*About this task:*
Please print every record below exactly as it appears, but leave out the pictures.

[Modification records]

________________

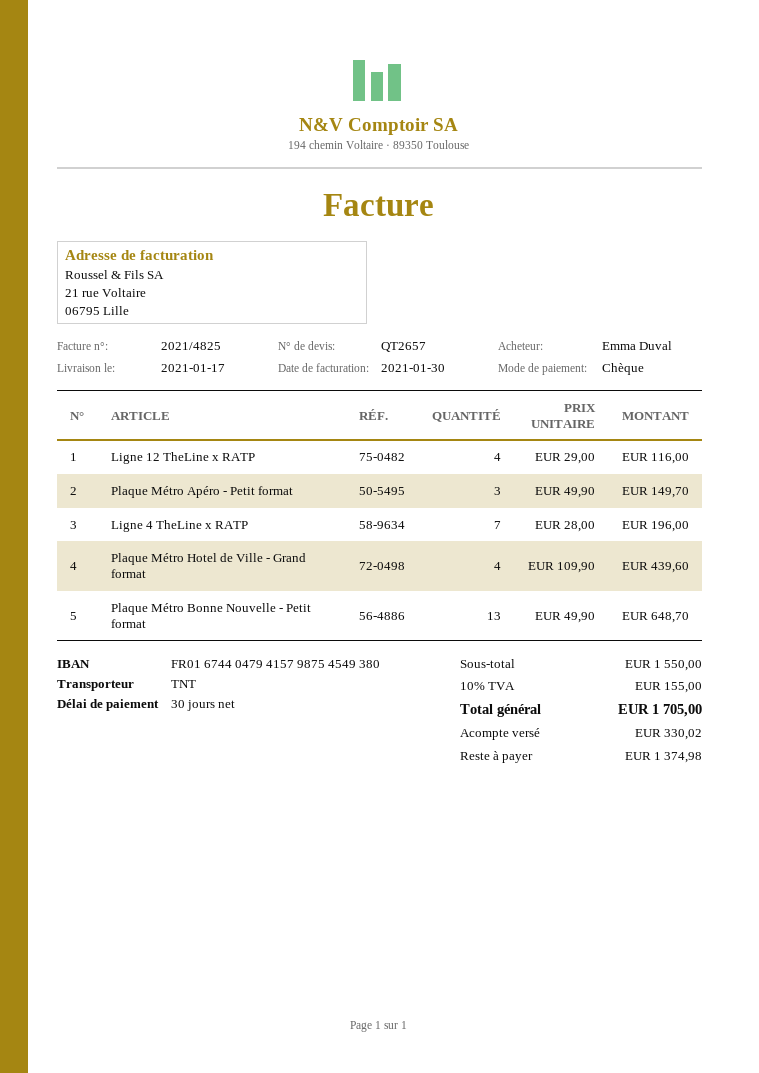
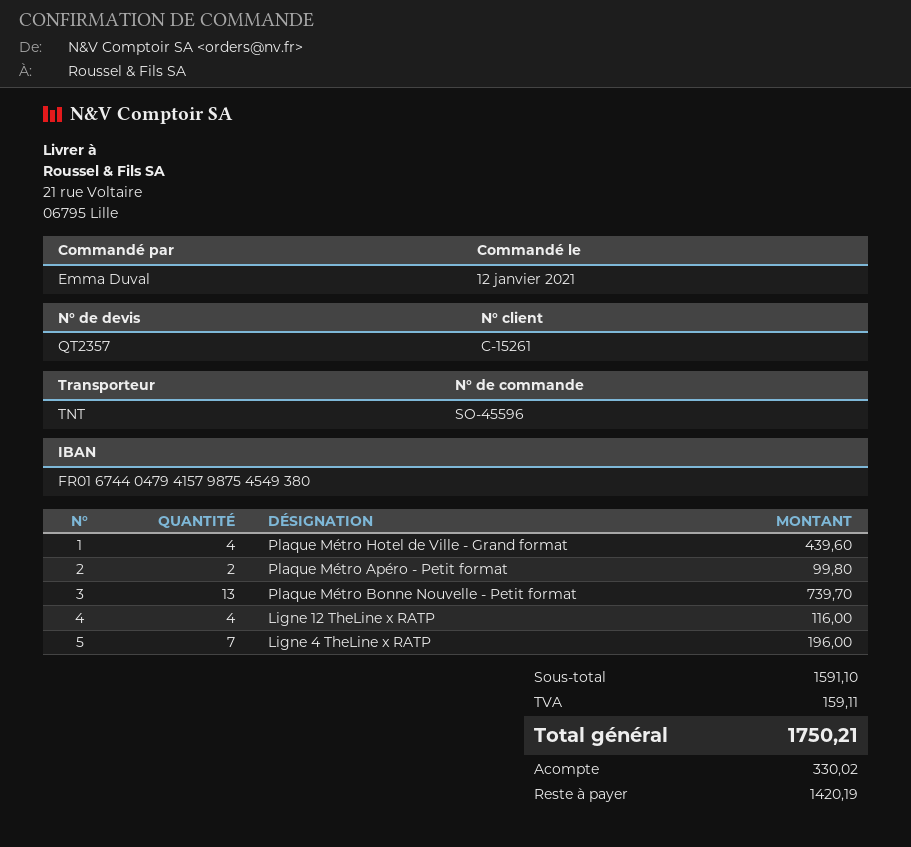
quote number: QT2657 -> QT2357
Plaque Métro Apéro - Petit format: 3 for 149.70 -> 2 for 99.80
Plaque Métro Bonne Nouvelle - Petit format: 13 for 648.70 -> 13 for 739.70
subtotal: 1550.00 -> 1591.10
tax: 155.00 -> 159.11
total: 1705.00 -> 1750.21
balance: 1374.98 -> 1420.19

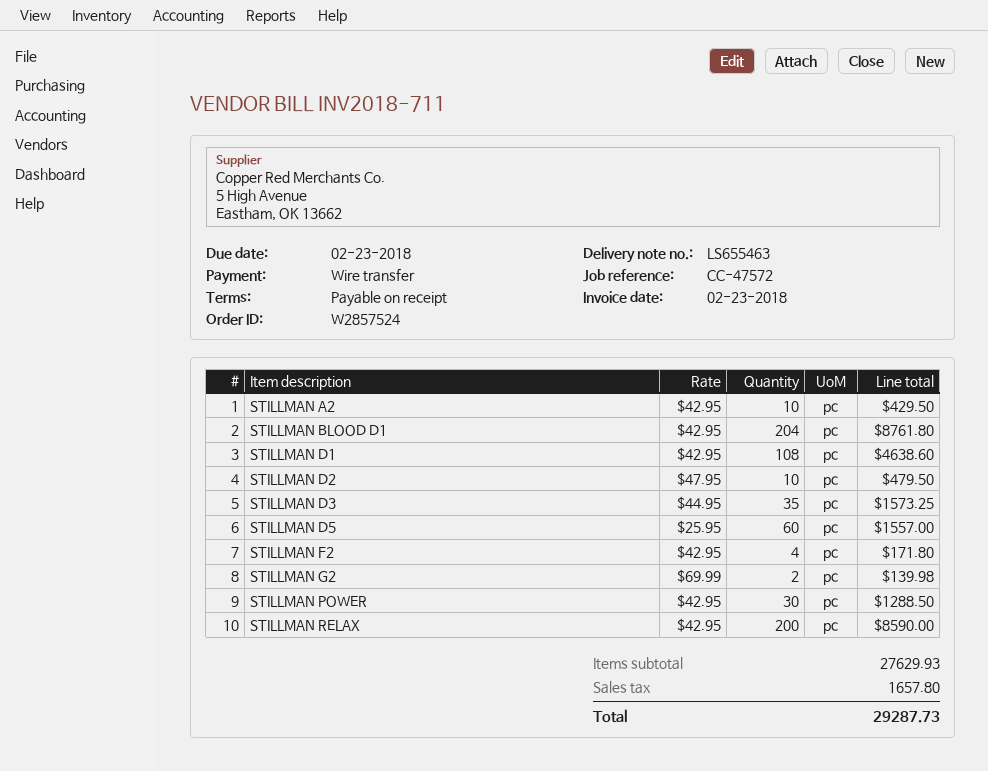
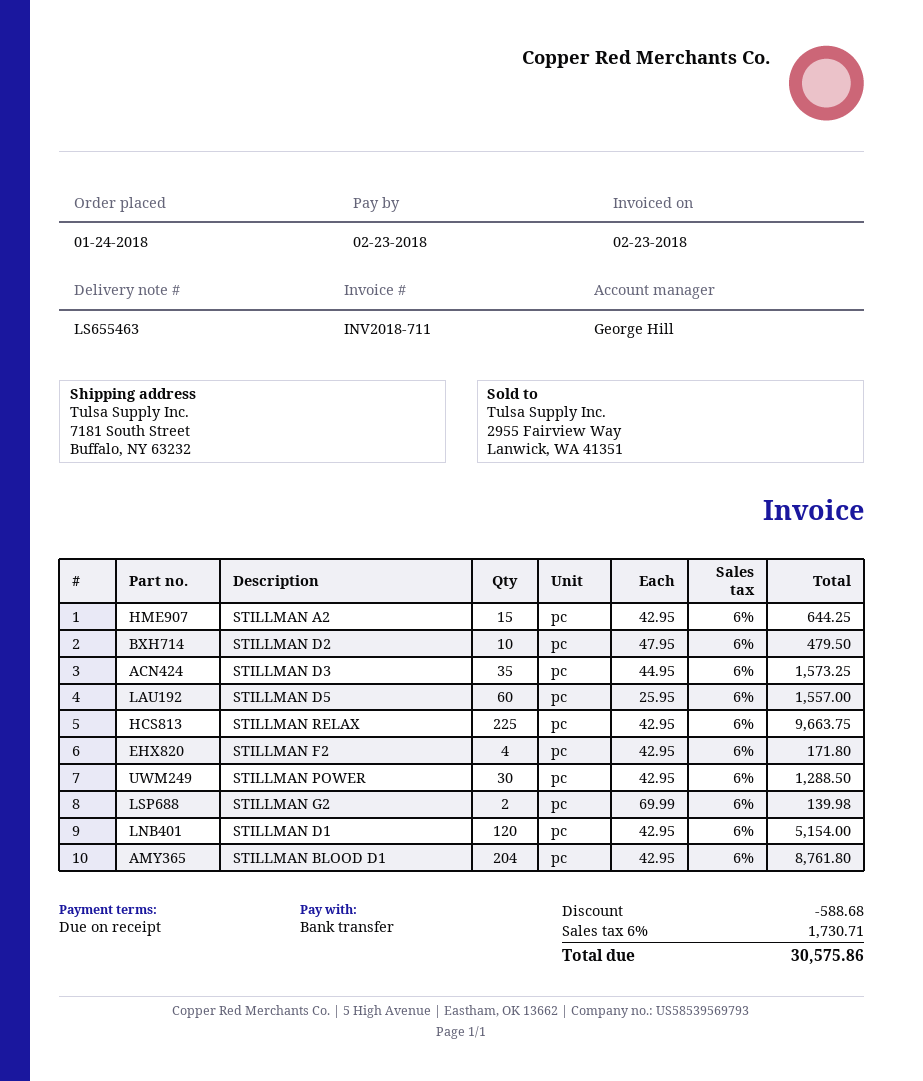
STILLMAN A2: 10 x 42.95 = 429.50 -> 15 x 42.95 = 644.25
STILLMAN D1: 108 x 42.95 = 4638.60 -> 120 x 42.95 = 5154.00
STILLMAN RELAX: 200 x 42.95 = 8590.00 -> 225 x 42.95 = 9663.75
discount: none -> 588.68
tax: 1657.80 -> 1730.71
total: 29287.73 -> 30575.86

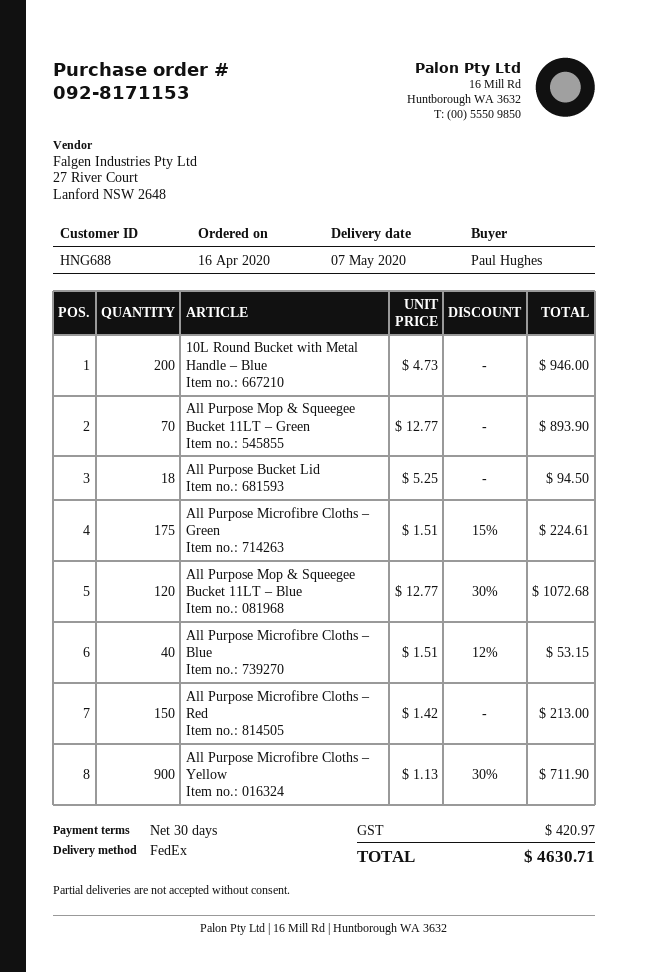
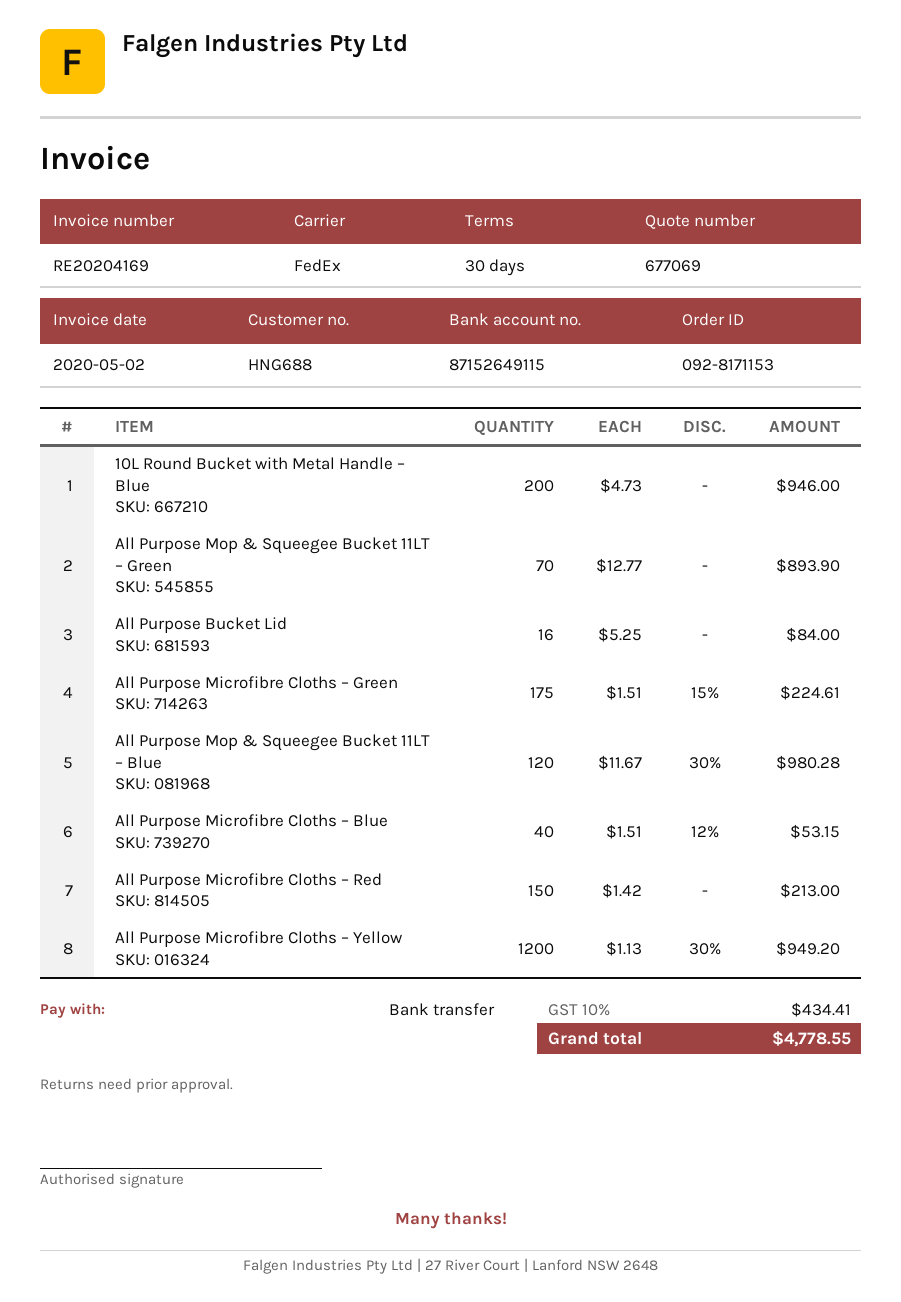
All Purpose Bucket Lid: 18 x 5.25 = 94.50 -> 16 x 5.25 = 84.00
All Purpose Mop & Squeegee Bucket 11LT – Blue: 120 x 12.77 - 30% = 1072.68 -> 120 x 11.67 - 30% = 980.28
All Purpose Microfibre Cloths – Yellow: 900 x 1.13 - 30% = 711.90 -> 1200 x 1.13 - 30% = 949.20
tax: 420.97 -> 434.41
total: 4630.71 -> 4778.55

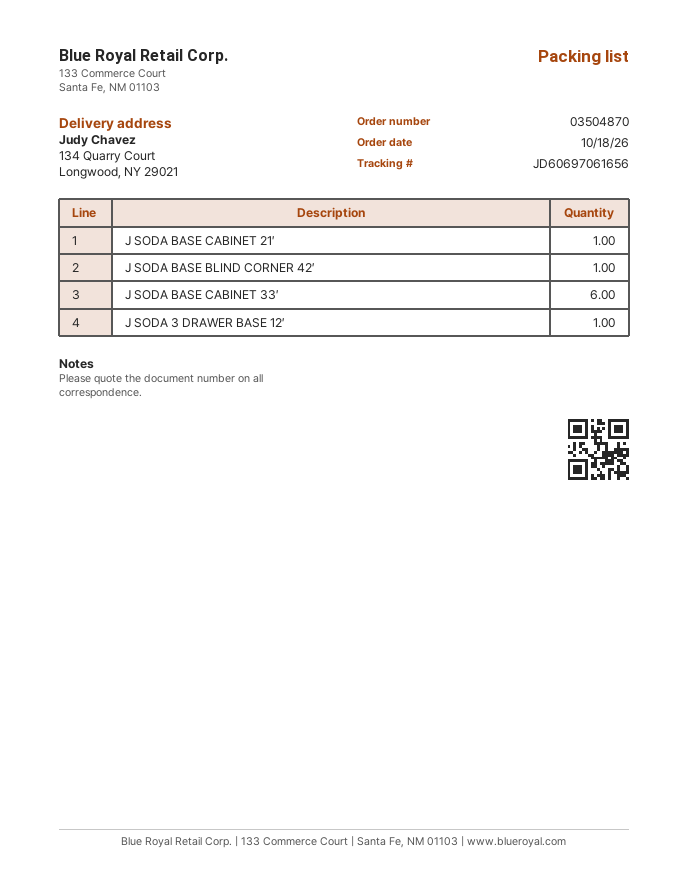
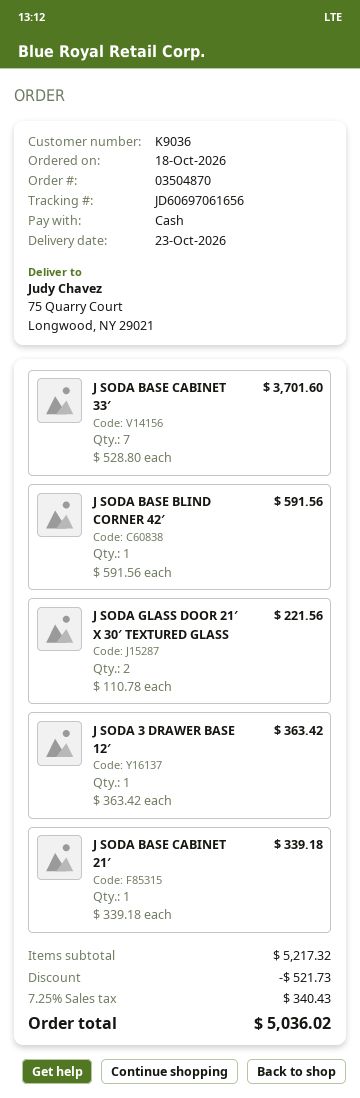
ship to: 134 Quarry Court, Longwood, NY 29021 -> 75 Quarry Court, Longwood, NY 29021
J SODA BASE CABINET 33′: 6 -> 7
J SODA GLASS DOOR 21′ X 30′ TEXTURED GLASS: none -> 2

________________

*Response to the task:*
quote number: QT2657 -> QT2357
Plaque Métro Apéro - Petit format: 3 for 149.70 -> 2 for 99.80
Plaque Métro Bonne Nouvelle - Petit format: 13 for 648.70 -> 13 for 739.70
subtotal: 1550.00 -> 1591.10
tax: 155.00 -> 159.11
total: 1705.00 -> 1750.21
balance: 1374.98 -> 1420.19

STILLMAN A2: 10 x 42.95 = 429.50 -> 15 x 42.95 = 644.25
STILLMAN D1: 108 x 42.95 = 4638.60 -> 120 x 42.95 = 5154.00
STILLMAN RELAX: 200 x 42.95 = 8590.00 -> 225 x 42.95 = 9663.75
discount: none -> 588.68
tax: 1657.80 -> 1730.71
total: 29287.73 -> 30575.86

All Purpose Bucket Lid: 18 x 5.25 = 94.50 -> 16 x 5.25 = 84.00
All Purpose Mop & Squeegee Bucket 11LT – Blue: 120 x 12.77 - 30% = 1072.68 -> 120 x 11.67 - 30% = 980.28
All Purpose Microfibre Cloths – Yellow: 900 x 1.13 - 30% = 711.90 -> 1200 x 1.13 - 30% = 949.20
tax: 420.97 -> 434.41
total: 4630.71 -> 4778.55

ship to: 134 Quarry Court, Longwood, NY 29021 -> 75 Quarry Court, Longwood, NY 29021
J SODA BASE CABINET 33′: 6 -> 7
J SODA GLASS DOOR 21′ X 30′ TEXTURED GLASS: none -> 2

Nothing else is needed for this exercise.